*** Records shown
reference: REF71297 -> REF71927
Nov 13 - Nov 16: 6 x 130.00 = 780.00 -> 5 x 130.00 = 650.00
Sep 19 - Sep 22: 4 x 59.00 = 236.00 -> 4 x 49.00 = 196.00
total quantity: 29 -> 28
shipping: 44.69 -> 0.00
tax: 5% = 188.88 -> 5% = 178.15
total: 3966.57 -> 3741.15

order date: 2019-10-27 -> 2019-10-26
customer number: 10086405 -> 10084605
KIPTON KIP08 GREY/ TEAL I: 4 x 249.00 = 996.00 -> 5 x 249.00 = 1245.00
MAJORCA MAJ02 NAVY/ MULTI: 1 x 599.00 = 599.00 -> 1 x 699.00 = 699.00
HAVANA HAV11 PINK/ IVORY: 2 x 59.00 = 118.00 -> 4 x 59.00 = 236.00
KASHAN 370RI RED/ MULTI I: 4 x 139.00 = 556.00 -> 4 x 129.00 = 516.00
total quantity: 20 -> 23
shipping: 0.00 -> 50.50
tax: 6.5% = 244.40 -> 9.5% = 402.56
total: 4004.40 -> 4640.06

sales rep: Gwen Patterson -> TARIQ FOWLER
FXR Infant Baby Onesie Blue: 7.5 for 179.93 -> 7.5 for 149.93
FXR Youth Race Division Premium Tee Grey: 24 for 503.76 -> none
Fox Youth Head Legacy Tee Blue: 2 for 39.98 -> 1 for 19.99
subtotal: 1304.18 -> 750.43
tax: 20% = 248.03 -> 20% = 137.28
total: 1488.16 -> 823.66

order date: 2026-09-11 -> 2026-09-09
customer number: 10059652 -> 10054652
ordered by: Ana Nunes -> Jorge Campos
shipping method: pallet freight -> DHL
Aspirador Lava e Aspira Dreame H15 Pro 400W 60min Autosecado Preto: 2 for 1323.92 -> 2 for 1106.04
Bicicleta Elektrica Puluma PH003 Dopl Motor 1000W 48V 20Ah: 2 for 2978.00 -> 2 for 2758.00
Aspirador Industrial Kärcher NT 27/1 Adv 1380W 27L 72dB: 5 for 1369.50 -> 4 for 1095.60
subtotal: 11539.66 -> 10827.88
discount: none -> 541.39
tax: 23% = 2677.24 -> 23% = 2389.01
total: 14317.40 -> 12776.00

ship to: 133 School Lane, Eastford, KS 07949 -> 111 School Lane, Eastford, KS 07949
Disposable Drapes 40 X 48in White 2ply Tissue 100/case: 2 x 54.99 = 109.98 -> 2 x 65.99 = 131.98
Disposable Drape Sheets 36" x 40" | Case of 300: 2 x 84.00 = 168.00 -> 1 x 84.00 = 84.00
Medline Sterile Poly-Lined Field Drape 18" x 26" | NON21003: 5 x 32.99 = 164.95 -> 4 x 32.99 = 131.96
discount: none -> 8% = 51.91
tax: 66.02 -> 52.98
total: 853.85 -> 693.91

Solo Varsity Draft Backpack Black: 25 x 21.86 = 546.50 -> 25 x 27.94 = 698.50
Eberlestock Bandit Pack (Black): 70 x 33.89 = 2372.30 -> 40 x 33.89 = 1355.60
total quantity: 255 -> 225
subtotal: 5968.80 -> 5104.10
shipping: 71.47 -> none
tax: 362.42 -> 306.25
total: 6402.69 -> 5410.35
******
§ Task item
Lines with the word "date" in them are the answer; report each one from the data.

§ Written solution
order date: 2019-10-27 -> 2019-10-26
order date: 2026-09-11 -> 2026-09-09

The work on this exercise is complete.